Biographies et intellectuels noirs brésiliens dans le domaine de la littérature
Comme nous l’avons vu précédemment, l’EN fait partie d’un effort discursif visant à re-signifier l’intelligentsia brésilienne en incluant les Noir·es dans ce circuit intellectuel. Selon les auteurs, l’EN « vise à accroître la visibilité des biographies de plus de 550 personnalités noires, dans 417 entrées individuelles et collectives, sur la base de la vaste production historiographique, anthropologique, littéraire, archéologique et sociologique qui s’est concentrée sur l’esclavage et la post-abolition » (Gomes, Lauriano, Schwarcz, 2021, p. 9). À ce stade, nous souhaitons discuter de la manière dont les biographies textualisées dans EN se comportent dans leur évaluation narrative de la relation qui peut être établie entre la noirceur et l’intellectualité.
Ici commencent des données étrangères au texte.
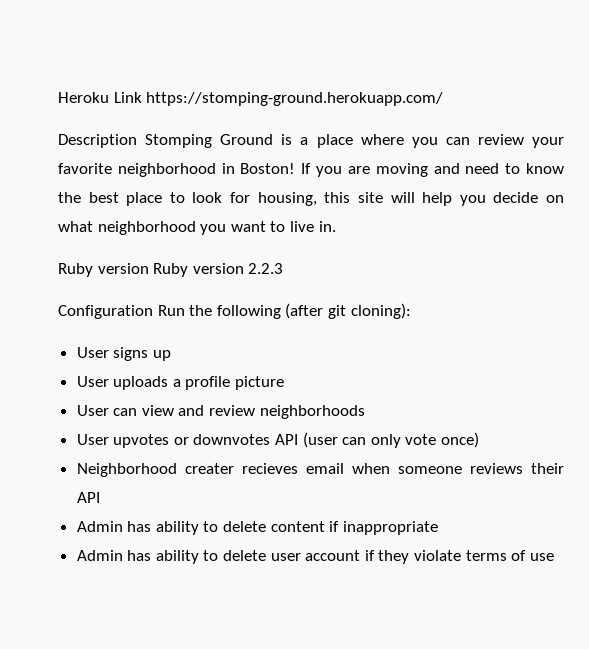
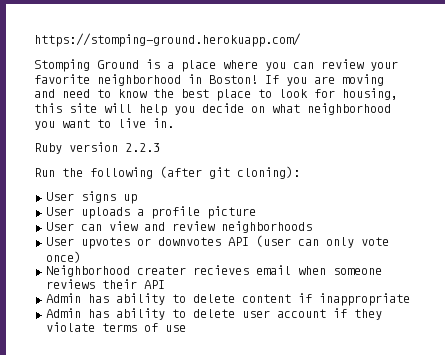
[58,92,142,103] Heroku Link -> (34, 40) none
[58,134,137,148] Description -> (301, 40) none
[153,263,244,277] Ruby version -> (118, 147) none
[58,305,153,319] Configuration -> (160, 147) none

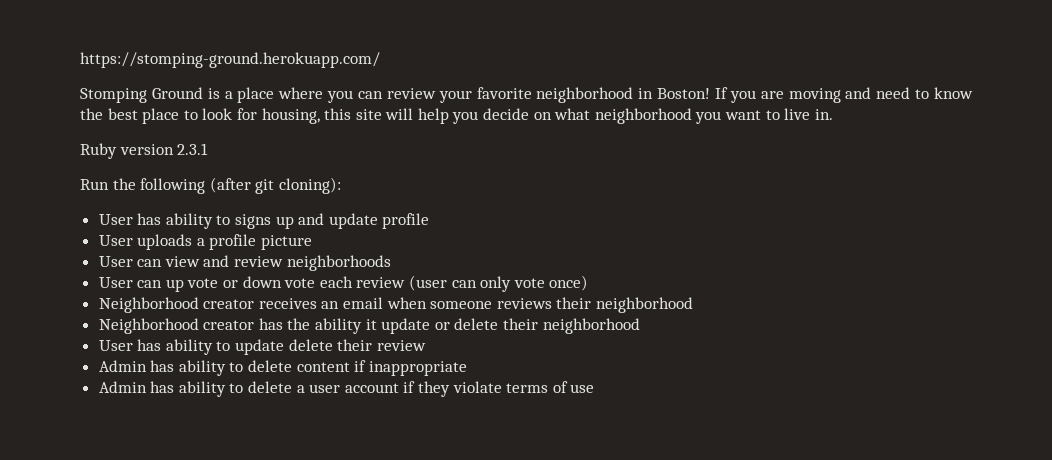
[125,143,160,152] 2.2.3 -> [177,143,209,155] 2.3.1
(74, 196) none -> [137,213,231,229] has ability to
(137, 199) none -> [298,213,430,229] and update profile
[80,237,249,249] upvotes or downvotes API -> [137,276,406,292] can up vote or down vote each review
[136,265,249,275] creater recieves -> [203,298,340,309] creator receives an
[143,280,165,289] API -> [596,297,694,313] [98,318,640,334] [98,339,426,355] neighborhood // Neighborhood creator has the ability it update or delete their neighborhood // User has ability to update delete their review
(235, 313) none -> [296,385,305,393] a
Si l’on peut dire que les significations d’intellectuel qui ont été stabilisées dans notre formation sociale vont dans le sens d’une image masculine, blanche, européenne, cisgenre et hétérosexuelle, on ne peut pas dire, cependant, que ces significations ont été établies sans résistance. D’autres acteur·trices ont en effet investi le champ de lutte pour l’intellectualité dans l’espace brésilien, à travers différentes stratégies. Dans la transition du XIXe au XXe siècle, les hommes noirs qui cherchaient à se faire une place dans les sciences, les lettres, les arts et la politique ont entrepris une démarche qui les obligeait à s’identifier de différentes manières, surtout dans un contexte social du XIXe siècle profondément marqué par l’anti-africanisme structurel (Barbosa Filho, 2018) et par un racisme enraciné dans la dynamique esclavagiste. Selon Pinto (2015), l’émergence de sujets noirs – en particulier des hommes – reconnus comme intellectuels a été le résultat de multiples efforts entrepris dans diverses sphères de prestige et de pouvoir de l’époque. Les réseaux de sociabilité, quant à eux, sont variés : des loges maçonniques aux partis politiques, en passant par les associations noires et les confréries.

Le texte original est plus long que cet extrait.